Les visiteurs sont invités à ressentir « les frémissements de l’âme » qui rythment le monde intérieur et l’art. Le plasticien s’inspire souvent d’une expérience ou d’une émotion personnelle. Une autre pièce surprenante, entièrement tissée de fil noir, évoque un souvenir terrifiant.

À l’âge de 9 ans, Chiharu a assisté, impuissante, à l’incendie de la maison de ses voisins. Le lendemain, il y avait un piano calciné devant leur maison. Dans son installation appelée En silence, elle a placé un piano au centre de la pièce. Il semble piégé dans une matrice de fils noirs qui envahissent la pièce et recouvrent tout. Ils sont comme une fumée noire, une musique muette s’échappant du piano brûlé. Le fil agit comme un cocon qui protège les choses mais il évoque aussi la méchante araignée qui les capture.



Chiharu Shiota, En silence, 2002/2024, au Grand Palais, à Paris, le 17 décembre 2024 (VALÉRIE GAGET)

Avez-vous vu la vallée des valises ? , demande une dame. Oui, quelle imagination ! », s’émerveille son amie. La dernière salle de l’exposition laisse de nombreux visiteurs sans voix. Au plafond pend un régiment de vieilles valises suspendues par des fils rouges. “Quand je regarde une pile de valises, je ne vois que le nombre de vies humaines auxquelles elles correspondent. Pourquoi ces personnes ont-elles quitté leur lieu de naissance à la recherche d’une destination ?» demande l’artiste japonais exilé en Allemagne. Je pense aux sentiments qui les animaient le matin de leur départ

Ceux qui ont eu la chance de visiter le musée d’Ellis Island, porte d’entrée des immigrants vers les Etats-Unis, se souviennent de l’image de leurs piles de bagages.
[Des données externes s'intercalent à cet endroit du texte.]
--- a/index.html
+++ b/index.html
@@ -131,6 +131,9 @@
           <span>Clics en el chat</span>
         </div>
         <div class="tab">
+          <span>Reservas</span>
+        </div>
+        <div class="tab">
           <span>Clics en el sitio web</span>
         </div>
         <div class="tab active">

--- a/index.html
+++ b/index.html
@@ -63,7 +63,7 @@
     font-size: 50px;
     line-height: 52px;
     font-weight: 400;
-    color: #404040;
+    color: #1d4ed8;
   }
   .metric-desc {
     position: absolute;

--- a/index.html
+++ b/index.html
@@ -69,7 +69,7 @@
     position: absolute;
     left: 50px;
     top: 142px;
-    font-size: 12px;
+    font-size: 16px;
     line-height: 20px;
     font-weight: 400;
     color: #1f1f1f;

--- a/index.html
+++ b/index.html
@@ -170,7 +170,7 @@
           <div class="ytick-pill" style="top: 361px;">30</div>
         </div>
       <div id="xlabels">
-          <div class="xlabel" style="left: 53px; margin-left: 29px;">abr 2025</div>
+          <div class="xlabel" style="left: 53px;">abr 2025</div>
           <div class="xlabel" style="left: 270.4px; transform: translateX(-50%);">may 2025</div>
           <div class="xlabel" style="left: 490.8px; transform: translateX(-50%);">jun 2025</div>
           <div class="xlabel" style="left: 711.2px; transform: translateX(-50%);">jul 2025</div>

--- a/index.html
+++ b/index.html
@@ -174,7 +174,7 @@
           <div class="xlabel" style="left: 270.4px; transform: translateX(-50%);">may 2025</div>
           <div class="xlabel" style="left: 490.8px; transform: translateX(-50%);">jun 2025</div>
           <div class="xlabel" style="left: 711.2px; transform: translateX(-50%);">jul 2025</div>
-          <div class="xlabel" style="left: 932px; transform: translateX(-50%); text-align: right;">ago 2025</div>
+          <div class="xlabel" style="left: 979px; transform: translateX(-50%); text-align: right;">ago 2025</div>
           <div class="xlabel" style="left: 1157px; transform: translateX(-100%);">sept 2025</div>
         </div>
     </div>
Son installation évoque également le sort tragique des victimes de la Shoah abandonnant leurs valises à l’entrée des camps de la mort.
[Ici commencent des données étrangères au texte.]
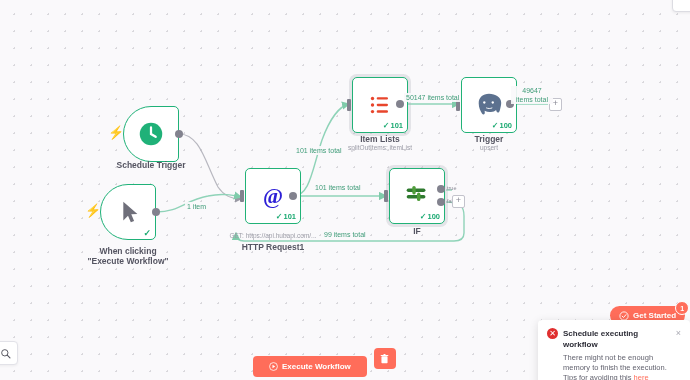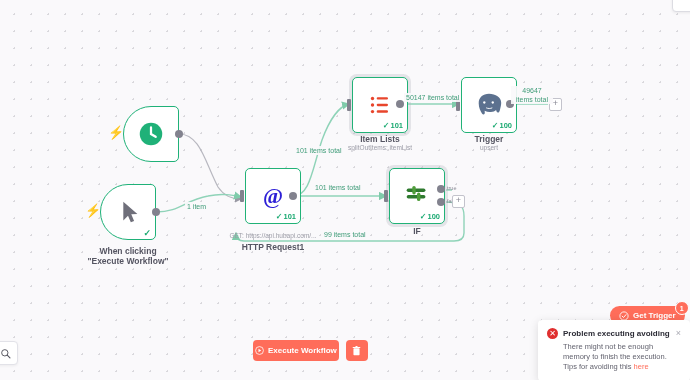--- a/index.html
+++ b/index.html
@@ -270,6 +270,7 @@
   </div>
   <div class="bolt" style="left:108px; top:126px;">⚡</div>
   <div class="port-out" style="left:175px; top:130px;"></div>
+  <div class="node-label" style="left:98px; top:160px; width:106px;">Schedule Trigger</div>
 
   <div class="node trigger" style="left:100px; top:184px;">
     <svg class="node-icon" viewBox="0 0 32 32">

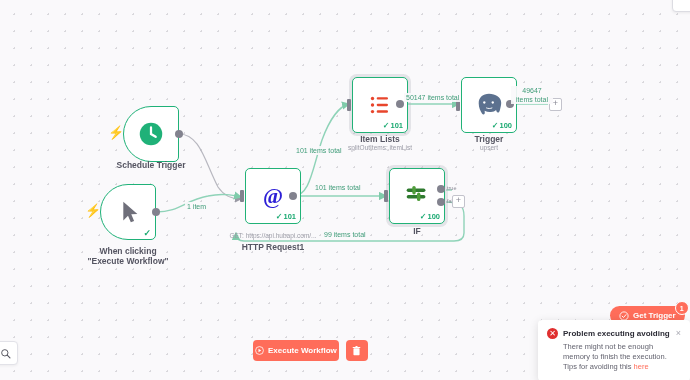--- a/index.html
+++ b/index.html
@@ -394,7 +394,7 @@
       <circle cx="8" cy="8" r="6.6" fill="none" stroke="#fff" stroke-width="1.4"></circle>
       <path d="M5 8.2 L7.2 10.4 L11.2 5.8" fill="none" stroke="#fff" stroke-width="1.5" stroke-linecap="round" stroke-linejoin="round"></path>
     </svg>
-    <span>Get Trigger</span>
+    <span>Get Started</span>
     <span class="gs-badge">1</span>
   </div>
 

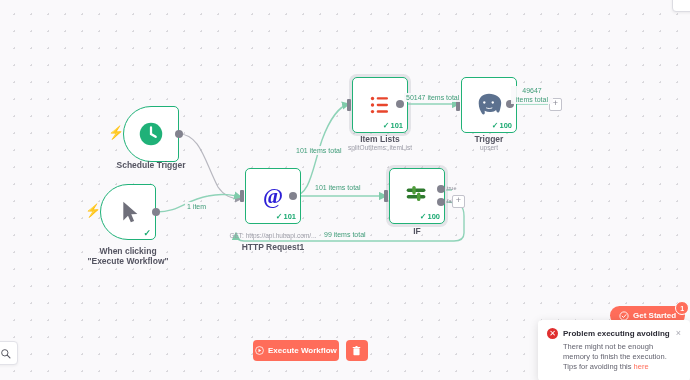--- a/index.html
+++ b/index.html
@@ -401,7 +401,7 @@
   <div class="toast">
     <div class="toast-head">
       <span class="toast-err-icon">✕</span>
-      <span class="toast-title">Problem executing avoiding</span>
+      <span class="toast-title">Schedule executing workflow</span>
       <span class="toast-close">×</span>
     </div>
     <div class="toast-body">

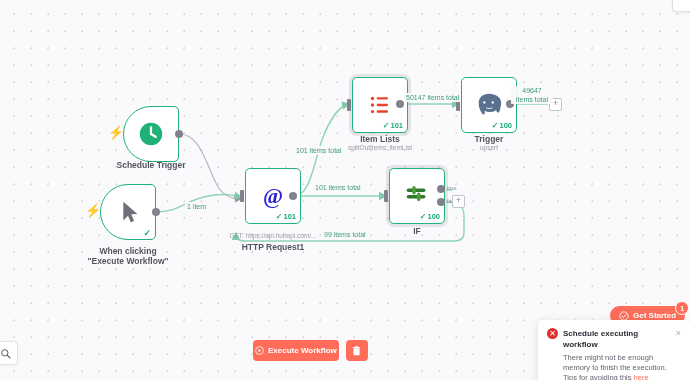--- a/index.html
+++ b/index.html
@@ -137,10 +137,11 @@
     display: flex; align-items: center; gap: 4px;
     background: #ff6d5a; color: #fff;
     border: none; border-radius: 4px;
-    height: 21px; padding: 0 2px;
+    height: 21px; padding: 0 16px;
     font-size: 8px; font-weight: bold;
     font-family: "Liberation Sans", sans-serif;
     cursor: pointer;
+    margin-top: 16px;
   }
   .trash-btn {
     width: 22px; height: 21px;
L’artiste japonaise Chiharu Shiota tisse ses toiles au Grand Palais
L’artiste japonaise Chiharu Shiota tisse ses toiles au Grand Palais
(Valérie Gaget)

Avec l’affluence, certaines parties de l’exposition sont difficiles d’accès. Notamment le couloir trop étroit où sont présentées les premières œuvres de l’artiste. On regrettera également qu’un seul banc permette de s’asseoir pour profiter du film projeté dans l’exposition. Il retrace de manière intelligente et intelligible, même pour les non-initiés, le parcours de Chiharu Shiota et décrypte les mystères de sa création.

On entend la plasticienne de 52 ans revenir à plusieurs reprises sur ses choix et ses thèmes de prédilection : la vie, la mort, la peur de la mort, l’absence, la mémoire, le traumatisme. Elle termine par ces mots : «Tant que j’ai de l’imagination, je continue à créer et à rêver« .

Chiharu Shiota, les frissons de l’âme, au Grand Palais, à Paris, jusqu’au 19 mars 2025. Du mardi au dimanche de 10h à 19h30, le vendredi jusqu’à 22h. Tarifs : de 11 à 14 €. Gratuit pour les moins de 18 ans, les visiteurs handicapés et les demandeurs d’emploi.